Metadata-Version: 2.1
Name: pctree
Version: 0.0.12
Summary: Official Implementation of `Principal Component Trees` as referenced in the 2024 AAAI Paper `Principal Component Trees and their Persistent Homology`
Home-page: https://github.com/benkizaric/pctree
Author: Ben Kizaric
Author-email: benkizaric@gmail.com
License: MIT
Classifier: License :: OSI Approved :: MIT License
Classifier: Programming Language :: Python :: 3.10
Classifier: Operating System :: OS Independent
Requires-Python: >= 3.10
Description-Content-Type: text/markdown

# PCTree: Principal Component Trees and their Persistent Homology

[![License: MIT](https://img.shields.io/badge/License-MIT-yellow.svg)](https://opensource.org/licenses/MIT)
[![Python 3.10+](https://img.shields.io/badge/python-3.10+-blue.svg)](https://www.python.org/downloads/)

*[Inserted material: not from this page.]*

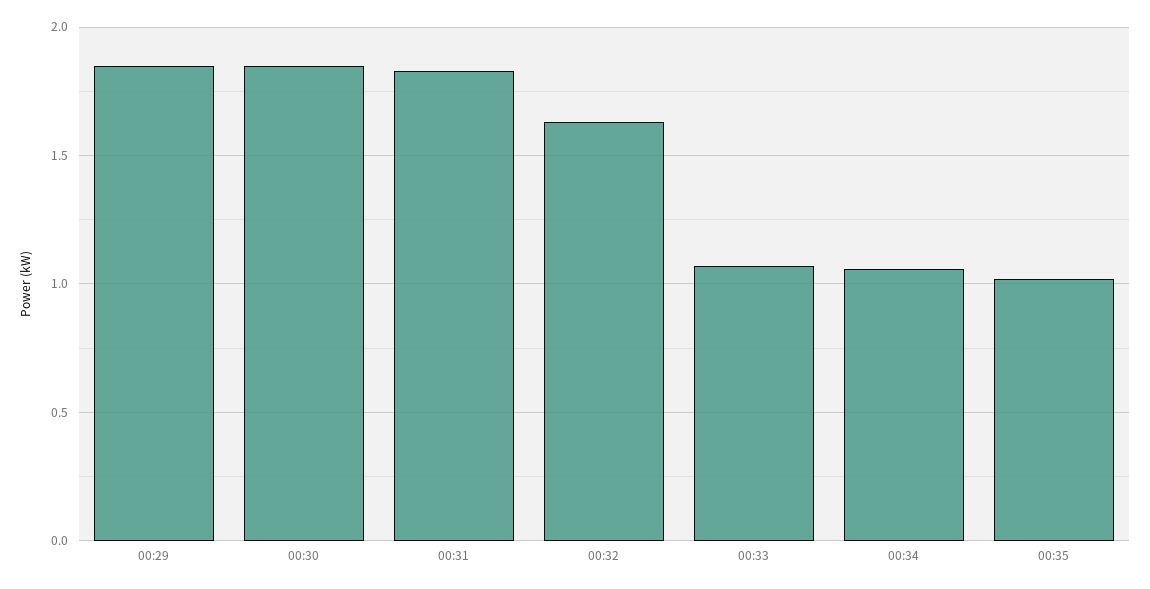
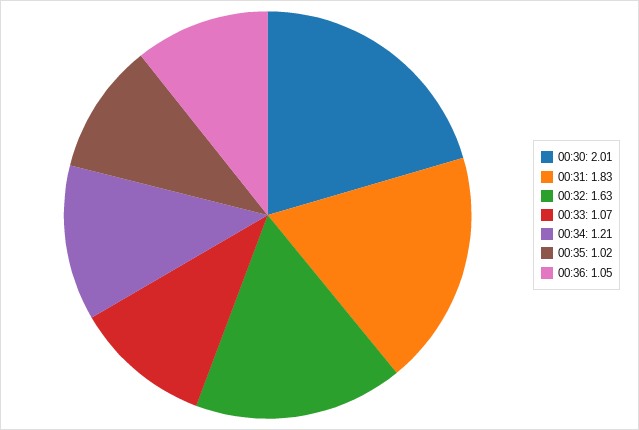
00:29: 1.85 -> none
00:30: 1.85 -> 2.01
00:34: 1.05 -> 1.21
00:36: none -> 1.05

PCTree is a Python library that implements Principal Component Trees - a novel method for learning and representing hierarchical subspace structures in high-dimensional data. This approach generalizes both PCA and subspace clustering methods into a unified framework.

## Overview

Principal Component Trees (PCT) build on the union of subspaces model but extend beyond the disjoint subspace assumption of traditional clustering methods. A PCT represents:

- A hierarchical graph structure of principal components
- Each node corresponds to a principal component (vector + singular value)
- Each branch of the tree defines a subspace containing part of the data
- Intersecting subspaces are represented by shared nodes in the tree

![PCTree Example](pct_figure.png)

## Installation

```bash
pip install pctree
```

### Dependencies
- numpy
- scipy
- scikit-learn

## Quick Start

See also: **demo_start_here.ipynb**

```python
import numpy as np
from pct.training import PCTreeTrainer, PCTreeTrainerOptions
from pct.branches import EfficientEncodingRouter
from pct.core import PCTreeCoefficients

# Load your data
X = np.load("your_data.npy")
X_mean = X.mean(axis=0)
X = X - X_mean  # Center the data

# Create and fit a PCT
trainer = PCTreeTrainer(PCTreeTrainerOptions(
    max_nodes=50,     # Maximum tree size 
    max_children=5,   # Maximum children per node
    max_width=10,     # Maximum width of the tree
    sifting_effect_size=0.6  # Controls cluster detection sensitivity
))

# Fit the tree using a two-phase approach
trainer.fit_partition(X, verbose=1)  # First phase: top-down partitioning
tree = trainer.fit_em(X, X_topdown=X, verbose=0)  # Second phase: expectation-maximization

# Assign data to branches
router = EfficientEncodingRouter(tree)
branch_assignments = router.predict(X)

# Encode data using the tree
coeffs = PCTreeCoefficients(tree, X, branch_assignments)

# Reconstruct the data
X_reconstructed = coeffs.reconstruct()

# Calculate reconstruction quality
variance_captured = 1 - (((X - X_reconstructed)**2).sum() / (X**2).sum())
print(f"Variance captured: {variance_captured:.4f}")
print(f"Average encoding size: {coeffs.average_scalars_used():.2f} scalars per data point")

# Save the tree and encodings for later use
coeffs.save("data_encoded.npz")
```

## Features

- **Efficient Data Representation**: PCTree often encodes data more efficiently than PCA
- **Hierarchical Structure Discovery**: Automatically detects and represents hierarchical subspace structures
- **Topological Analysis**: Applies persistent homology tools to analyze tree structure
- **Visualization Tools**: Built-in plotting functions to explore tree structure and data encodings
- **IO Utilities**: Save and load trees and encodings for later use
- **Built-In Applications:** Missing Data Imputation, Data Generation

## Demos

The repository includes several Jupyter notebooks demonstrating key capabilities:

1. **demo_start_here.ipynb** The basics of how to train and visualize PCTrees
2. **demo_compression.ipynb**: Data compression using PCTree vs. PCA
3. **demo_generative.ipynb**: Generating new data samples from learned PCTree structure
4. **demo_impute.ipynb**: Missing data imputation using PCTree
5. **demo_persistent_homology.ipynb** Using Persistent Homology to describe the shape of PCTrees.

## Citation

If you use PCTree in your research, please cite:

```bibtex
@inproceedings{kizaric2024principle,
  title={Principle component trees and their persistent homology},
  author={Kizaric, Ben and Pimentel-Alarc{\'o}n, Daniel},
  booktitle={Proceedings of the AAAI Conference on Artificial Intelligence},
  volume={38},
  number={12},
  pages={13220--13229},
  year={2024}
}
```

## Contact

- Ben Kizaric (benkizaric@gmail.com)
- Daniel Pimentel-Alarcón (pimentelalar@wisc.edu)

## License

This project is licensed under the MIT License - see the LICENSE file for details.